Der frühe und häufige Konsum sei ein Risikofaktor für das Auftreten von Angststörungen. Bereits gelegentlicher Konsum erhöhe das Risiko für das Auftreten psychotischer Störungen wie einer Drogenpsychose oder Schizophrenie, letztere könne früher eintreten und schwerer verlaufen als bei Nicht-Konsumenten. Durch die Unkenntnis oder Verharmlosung werde die Gefahr von Cannabis stark unterschätzt. „Ein achtsam und engagiert geführtes Leben ist erfüllter, gesünder und lebendiger als jede Drogenerfahrung“, empfiehlt der Fachmann. Die Tatsache, dass die sehr schädlichen Substanzen Alkohol und Nikotin legal seien, solle nicht im Umkehrschluss als Argument dienen, THC zu verharmlosen und zu legalisieren.
Dass Menschen bei Beibehaltung der aktuellen Gesetzeslage schon in jungem Alter mit dem Gesetz in Konflikt kommen können, sieht Ulrich Nollenberger auch als Chance: „Oft nehmen gerade junge Menschen dann die Chance auf eine Therapie wahr und finden ihren Weg aus der Sucht“, weiß der Suchtexperte.
Patrick lebt seit etwa fünf Wochen in der Fachklinik Ringgenhof und macht dort eine Entwöhnungsbehandlung, die von der Rentenkasse bezahlt wird.

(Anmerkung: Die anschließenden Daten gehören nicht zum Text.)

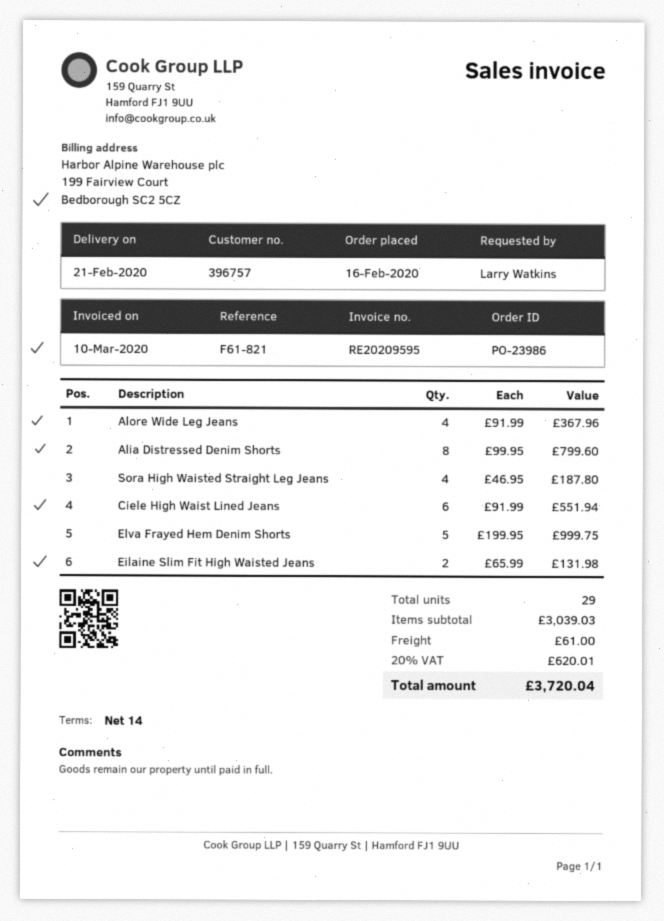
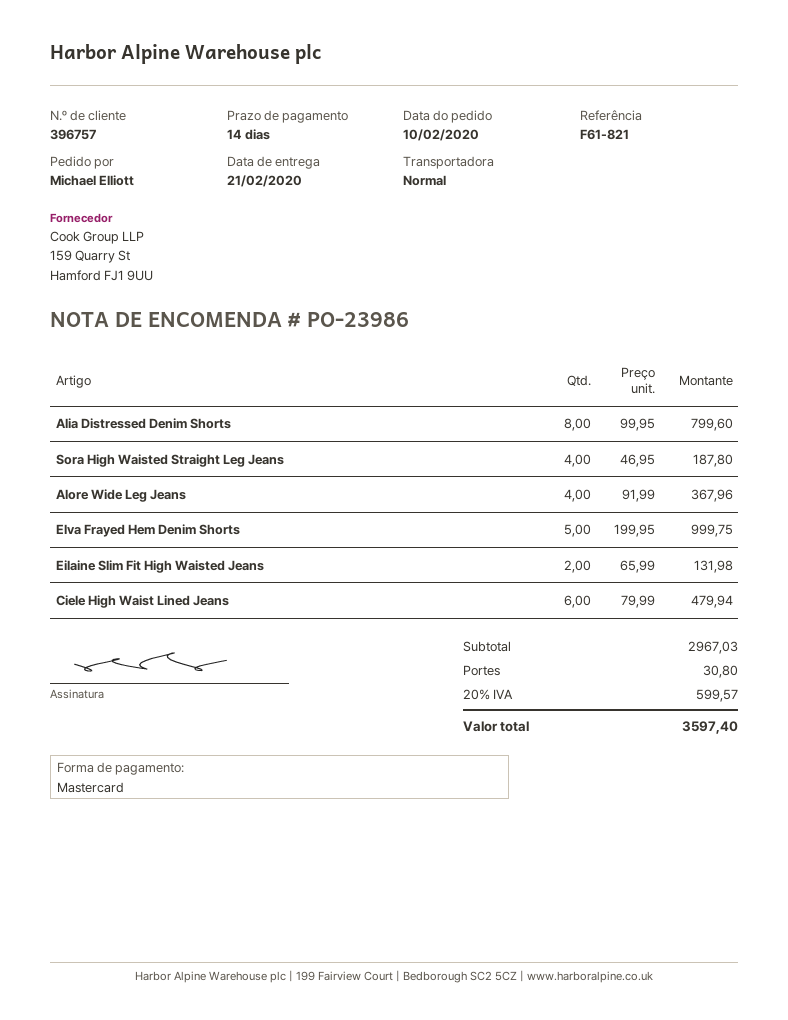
order date: 2020-02-16 -> 2020-02-10
ordered by: Larry Watkins -> Michael Elliott
Ciele High Waist Lined Jeans: 6 x 91.99 = 551.94 -> 6 x 79.99 = 479.94
subtotal: 3039.03 -> 2967.03
shipping: 61.00 -> 30.80
tax: 20% = 620.01 -> 20% = 599.57
total: 3720.04 -> 3597.40

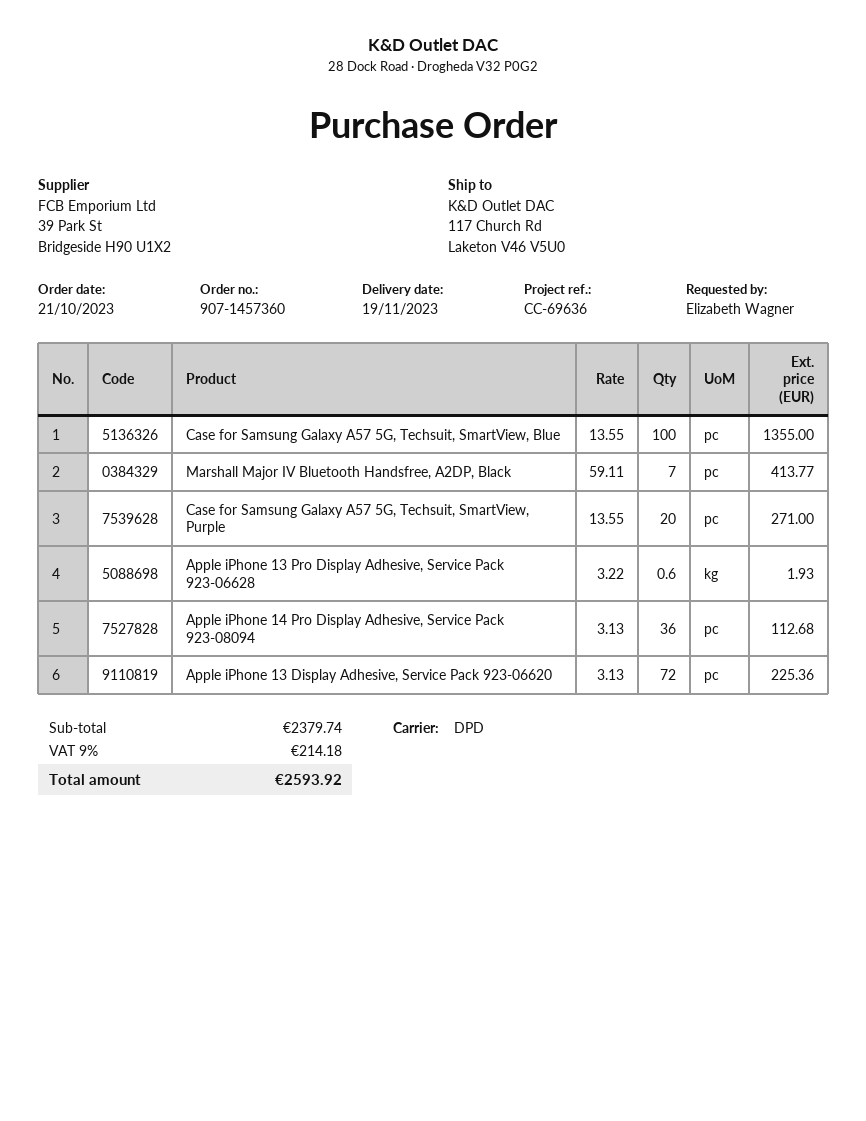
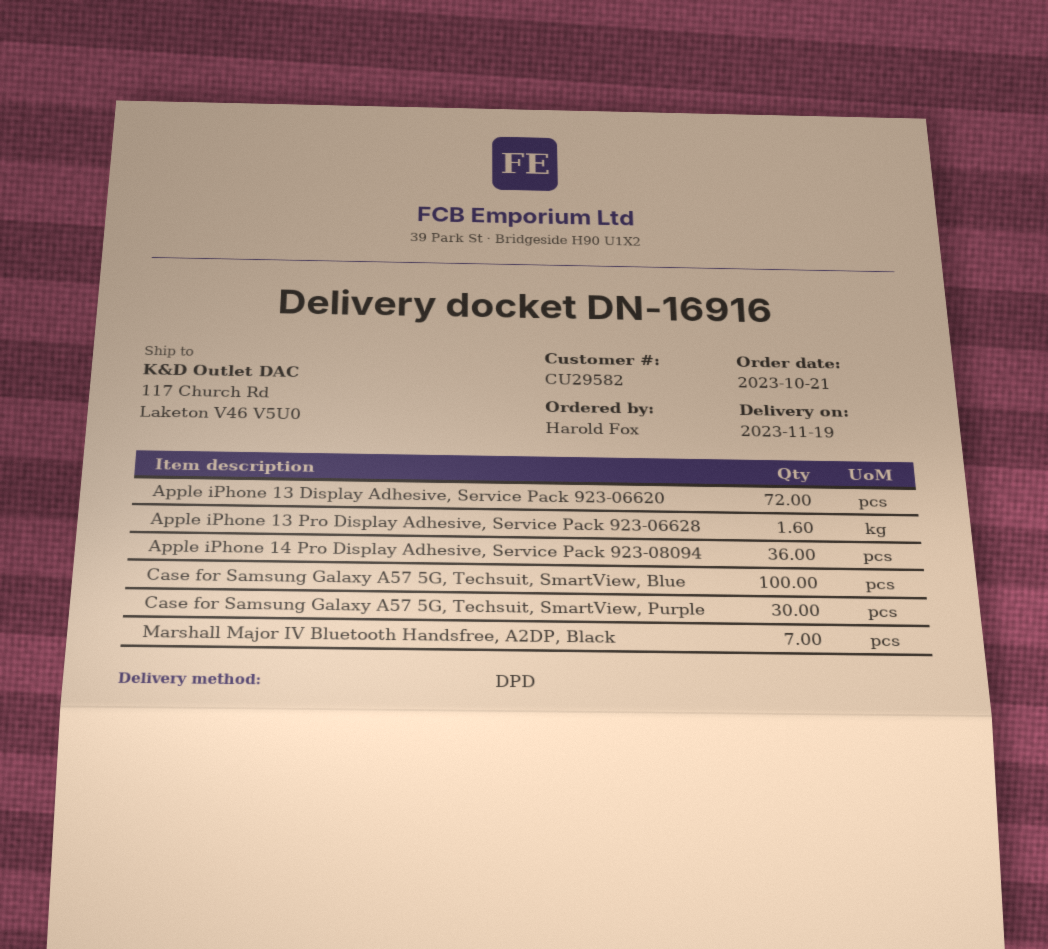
ordered by: Elizabeth Wagner -> Harold Fox
Case for Samsung Galaxy A57 5G, Techsuit, SmartView, Purple: 20 -> 30
Apple iPhone 13 Pro Display Adhesive, Service Pack 923-06628: 0.6 -> 1.6

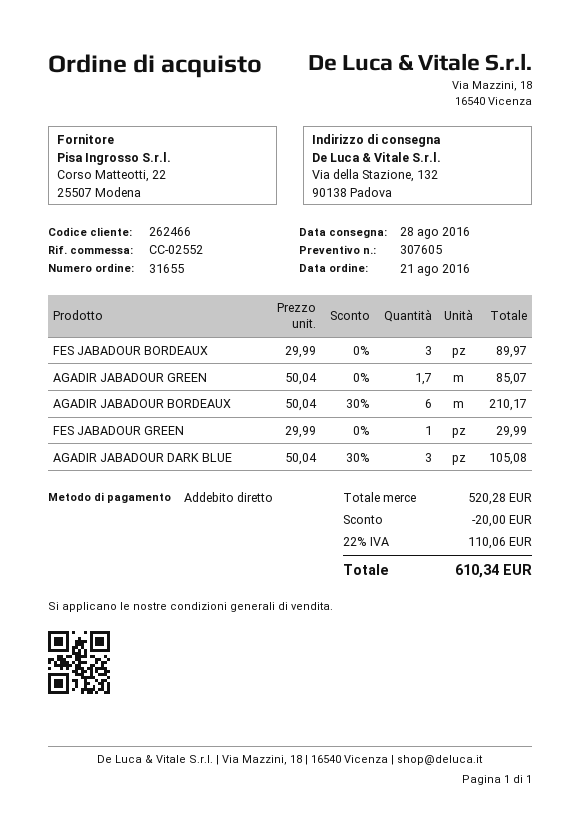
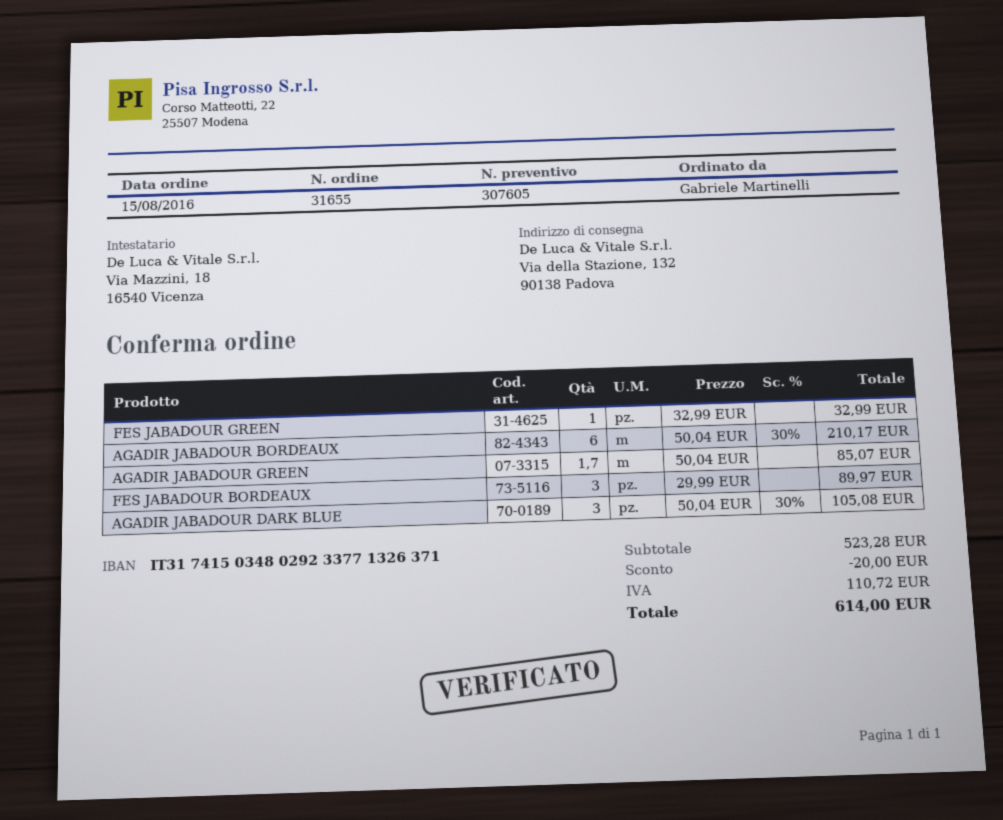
order date: 2016-08-21 -> 2016-08-15
FES JABADOUR GREEN: 1 x 29.99 = 29.99 -> 1 x 32.99 = 32.99
subtotal: 520.28 -> 523.28
tax: 110.06 -> 110.72
total: 610.34 -> 614.00

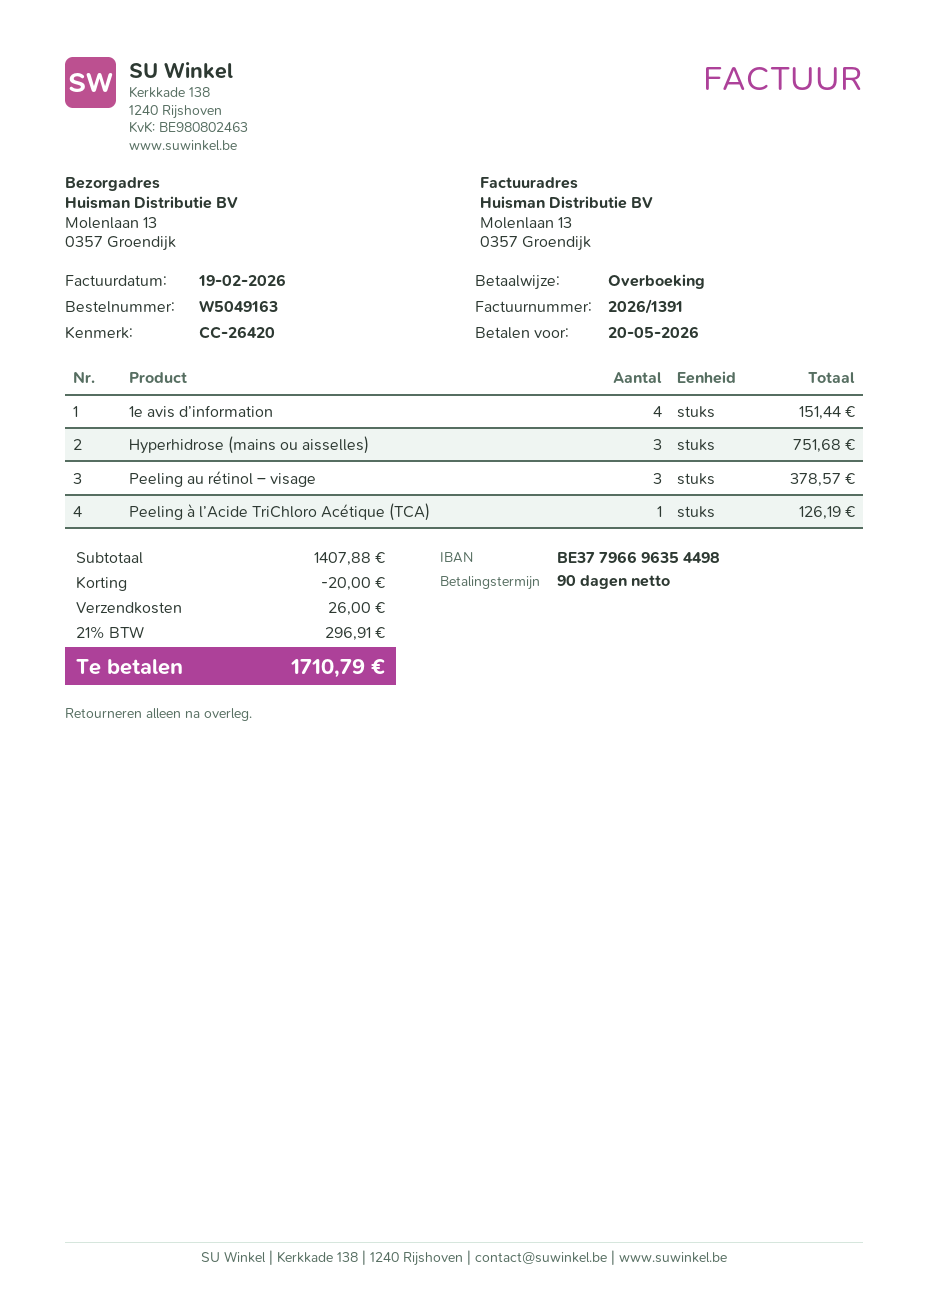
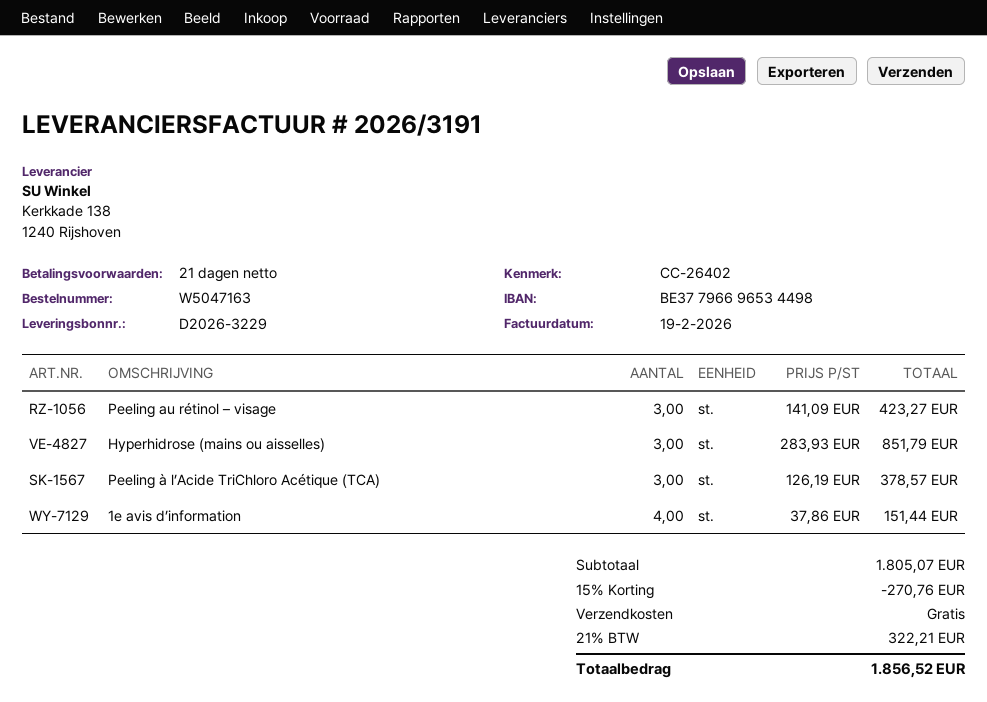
order number: W5049163 -> W5047163
invoice number: 2026/1391 -> 2026/3191
payment terms: 90 days -> 21 days
reference: CC-26420 -> CC-26402
bank account: BE37796696354498 -> BE37796696534498
Hyperhidrose (mains ou aisselles): 3 for 751.68 -> 3 for 851.79
Peeling au rétinol – visage: 3 for 378.57 -> 3 for 423.27
Peeling à l’Acide TriChloro Acétique (TCA): 1 for 126.19 -> 3 for 378.57
subtotal: 1407.88 -> 1805.07
discount: 20.00 -> 270.76
shipping: 26.00 -> 0.00
tax: 21% = 296.91 -> 21% = 322.21
total: 1710.79 -> 1856.52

Er hat sich entschieden, sein Leben nicht länger von der Sucht bestimmen zu lassen und will von den Drogen loskommen. Seine Kinder will er nie wieder vergessen.
Die Suchthilfe der Zieglerschen ist einer der größten Anbieter stationärer Suchttherapie in Württemberg. In den Fachkliniken „Ringgenhof“in Wilhelmsdorf und „Höchsten“in Bad Saulgau sowie in der ganztägig ambulanten Tagesrehabilitation in Ulm werden mehr als 1000 suchtkranke Patienten pro Jahr behandelt. Die Zieglerschen sind ein diakonisches Sozialunternehmen mit mehr als 3000 Mitarbeitern, die an rund 60 Standorten in BadenWürttemberg etwa 7000 Kunden pro Jahr betreuen.